====== Material for this task ======

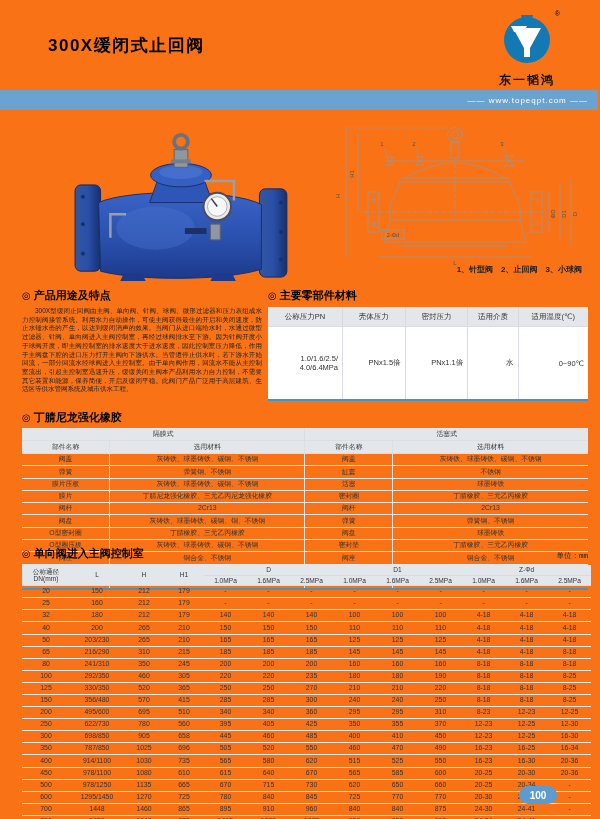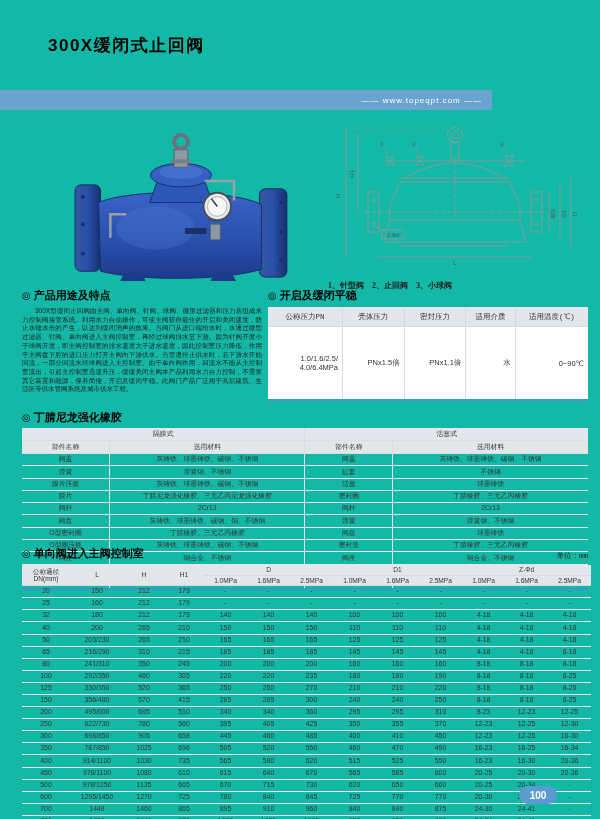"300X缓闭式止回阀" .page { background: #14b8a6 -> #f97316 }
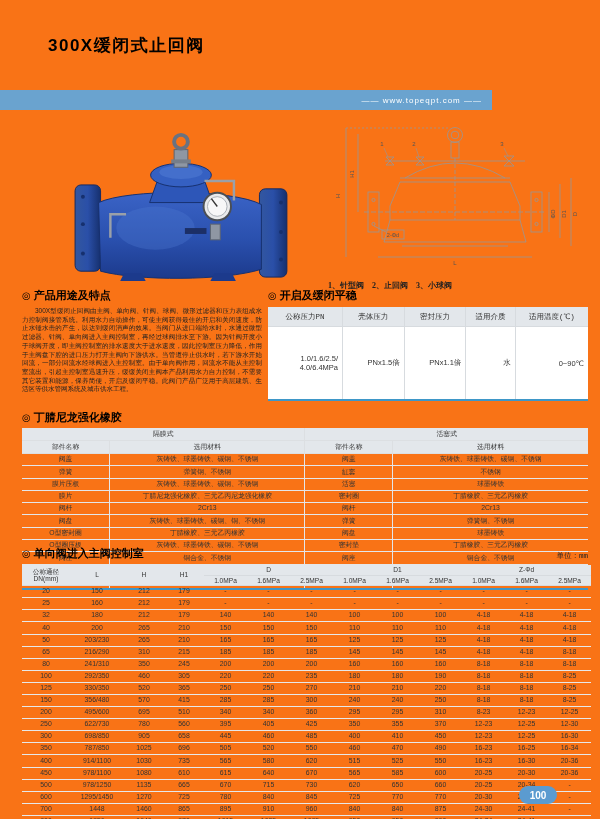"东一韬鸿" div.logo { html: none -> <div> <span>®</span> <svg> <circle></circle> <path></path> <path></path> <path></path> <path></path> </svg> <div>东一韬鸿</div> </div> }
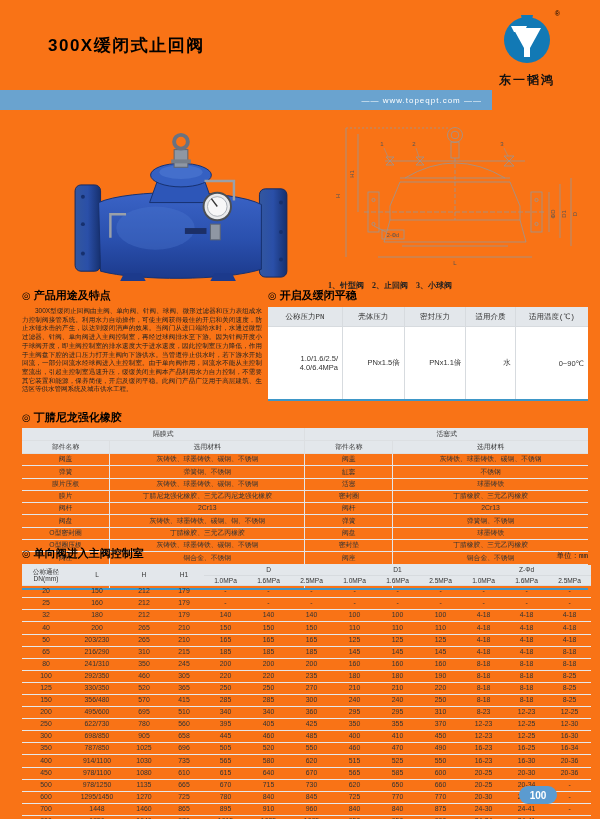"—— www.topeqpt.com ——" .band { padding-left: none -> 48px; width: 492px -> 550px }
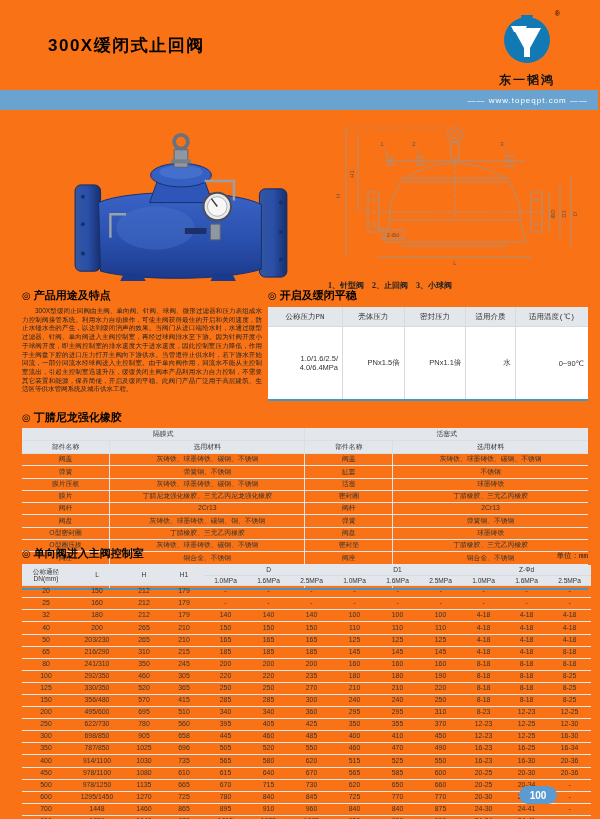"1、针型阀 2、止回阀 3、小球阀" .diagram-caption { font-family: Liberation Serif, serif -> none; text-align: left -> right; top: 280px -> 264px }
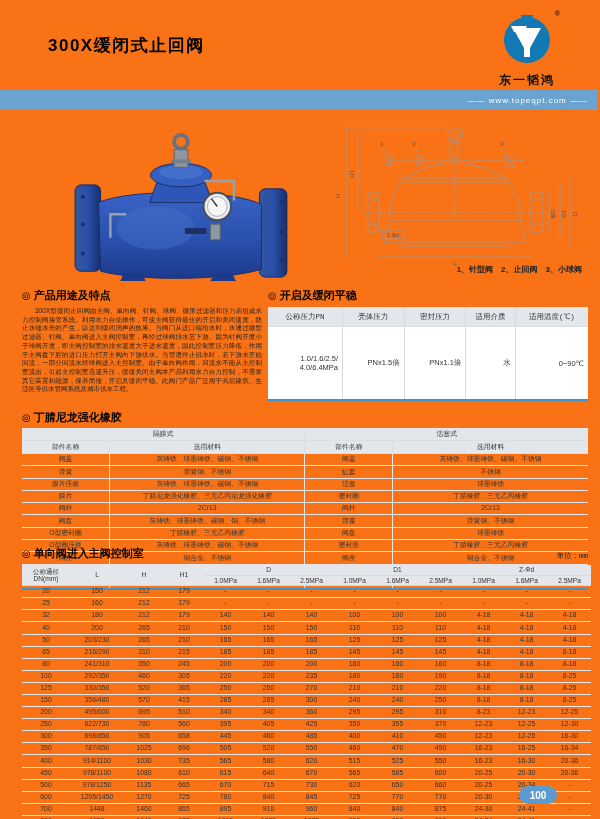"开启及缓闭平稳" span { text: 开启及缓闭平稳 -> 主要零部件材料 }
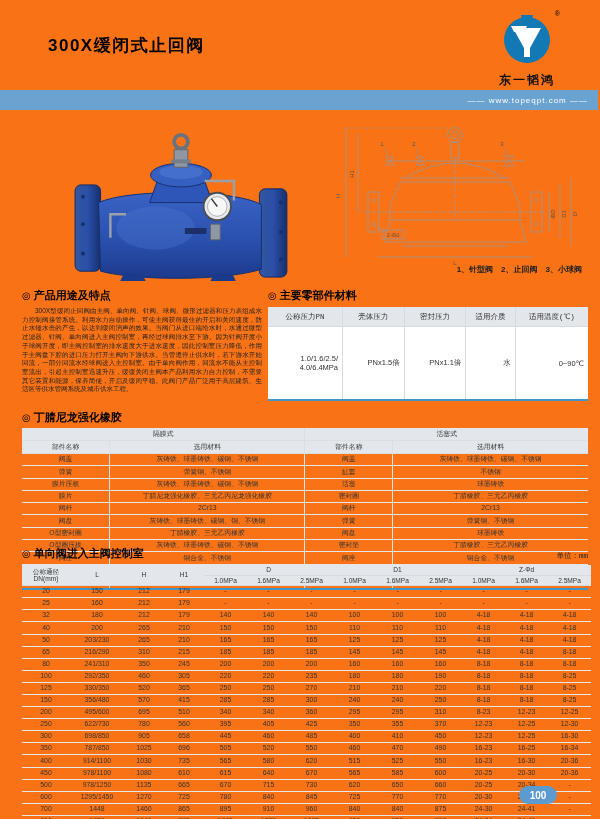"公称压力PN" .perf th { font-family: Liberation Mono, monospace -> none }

======

Where the line holding "Liberation Serif, serif" appears, start copying, and continue exactly through the last line of the listing, both ends included, skipping the pictures.

» **Output of the exercise**
"1、针型阀 2、止回阀 3、小球阀" .diagram-caption { font-family: Liberation Serif, serif -> none; text-align: left -> right; top: 280px -> 264px }
"开启及缓闭平稳" span { text: 开启及缓闭平稳 -> 主要零部件材料 }
"公称压力PN" .perf th { font-family: Liberation Mono, monospace -> none }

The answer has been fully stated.